Submitting to God's will is the key to conquering anxiety
- Emma Scrivner

- Apr 22
- 3 min read

My foot taps anxiously, thinking of all the things I need to do: complete homework for each class, study for tomorrow’s test, write that article due at noon, practice piano for my upcoming auditions, apply to colleges, go to work, clean my room, work out, spend time with friends and family, get some sleep, work on my hobbies and a thousand other things. My mind goes down this rabbit hole of stress. I always get it all done, but what if this time I don’t? Or what if I do, and it still doesn’t satisfy me? I worry constantly about the endless tasks, the relationships, anything from the present moment to 20 years into the future. How could one person possibly handle it all?

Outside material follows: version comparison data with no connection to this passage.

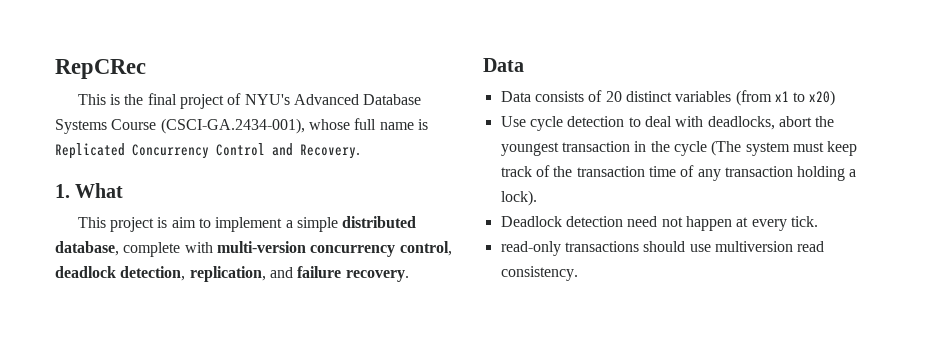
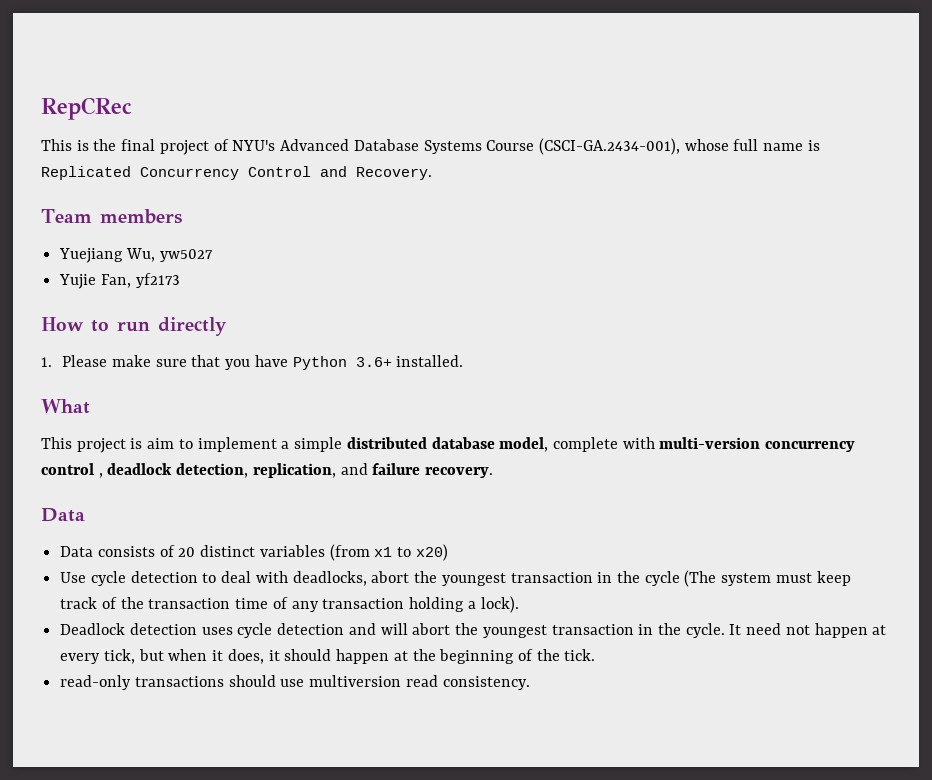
- 1. What
+ Team members
+ Yuejiang Wu, yw5027
+ Yujie Fan, yf2173
+ How to run directly
+ 1. Please make sure that you have Python 3.6+ installed.
+ What
- This project is aim to implement a simple distributed database, complete with multi-version concurrency control, deadlock detection, replication, and failure recovery.
+ This project is aim to implement a simple distributed database model, complete with multi-version concurrency control , deadlock detection, replication, and failure recovery.
- Deadlock detection need not happen at every tick.
+ Deadlock detection uses cycle detection and will abort the youngest transaction in the cycle. It need not happen at every tick, but when it does, it should happen at the beginning of the tick.

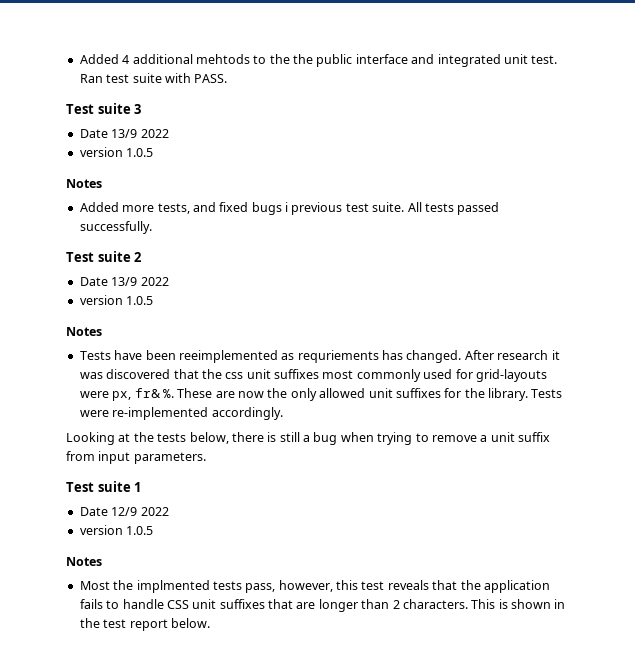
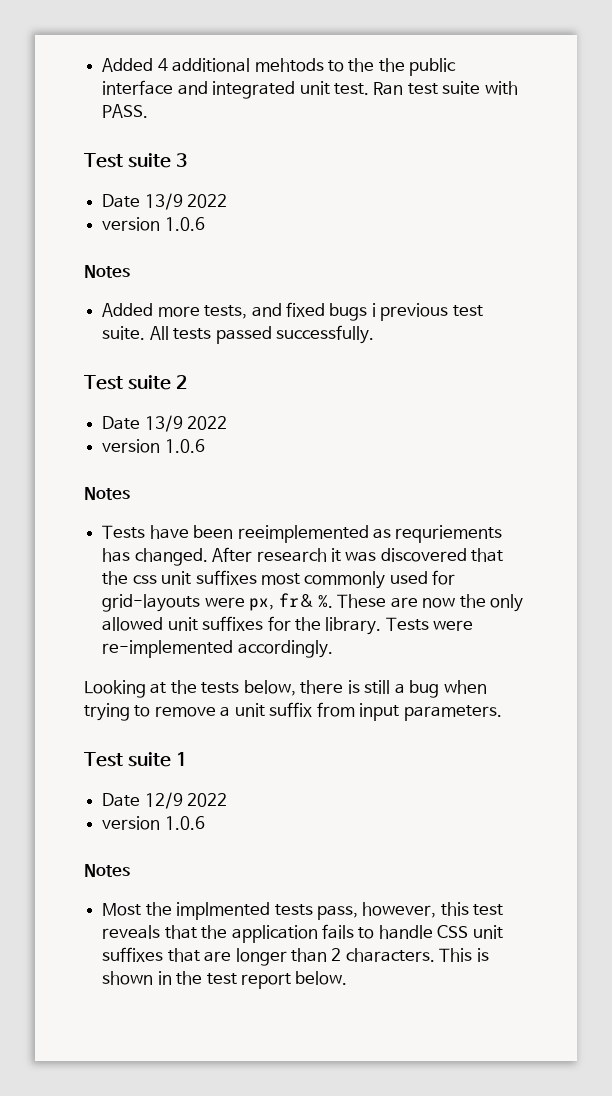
  Test suite 3
  Date 13/9 2022
- version 1.0.5
+ version 1.0.6
  Test suite 2
  Date 13/9 2022
- version 1.0.5
+ version 1.0.6
  Date 12/9 2022
- version 1.0.5
+ version 1.0.6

The truth is you can’t. You can try, but you will find yourself exhausted, burnt out and feeling like a failure. Anxiety happens when you try to take control of your own life. When you attempt to bear the burden of life on your own, you find that things don’t work out. I can make all the plans I want, but they mean nothing if they aren’t in accordance with God’s will.
Proverbs 19:21 says, “Many are the plans in a person’s heart, but it is the Lord’s purpose that prevails.”
Trying to take control demonstrates a lack of trust in God’s sovereignty. I understand that God is worthy of my trust, but my human nature still wants control. I want everything to go just the way I want, and I think a part of me believes that if I work hard enough, it will.
When we have a mindset of control, it not only takes our focus away from trusting God, but it also takes the enjoyment out of life. Picture this scenario: a father gets a gift for his daughter. He promises that he’ll give it to her, but she must wait until she is ready. She grows impatient, trying to guess what it is, hoping it’s the thing she wants, but she doesn’t wait long enough. She instead goes down a different path and gets the thing she thought she wanted for herself, only to realize that it doesn’t satisfy her. She didn’t trust that the gift her father had for her was good enough, when in reality, it was far better than anything she could have picked out for herself. This is what we’re doing when we try to make our own plan instead of trusting God’s plan.
Then the question is: how do I stop wanting control? I understand all of this logically, but how do I change the desires of my heart to align with God’s will? The answer is constant surrender. Ask Him to take your anxious thoughts from you, and trust Him with your heart. Tell Him what you desire. Tell Him your struggles. Remember He knows you intimately and loves you like no human ever could. I think for a long time I told myself I understood this, but I didn’t practice it. I said the words, but my heart wasn’t in it. Surrender isn’t a one-time decision; it’s a constant daily battle between the flesh and Spirit. Only when we truly surrender our will to God will we be content and free of worry.
Matthew 6:25-27 states, “Therefore I tell you, do not worry about your life, what you will eat or drink; or about your body, what you will wear. Is not life more than food, and the body more than clothes? Look at the birds of the air; they do not sow or reap or store away in barns, and yet your heavenly Father feeds them. Are you not much more valuable than they? Can any one of you by worrying add a single hour to your life?”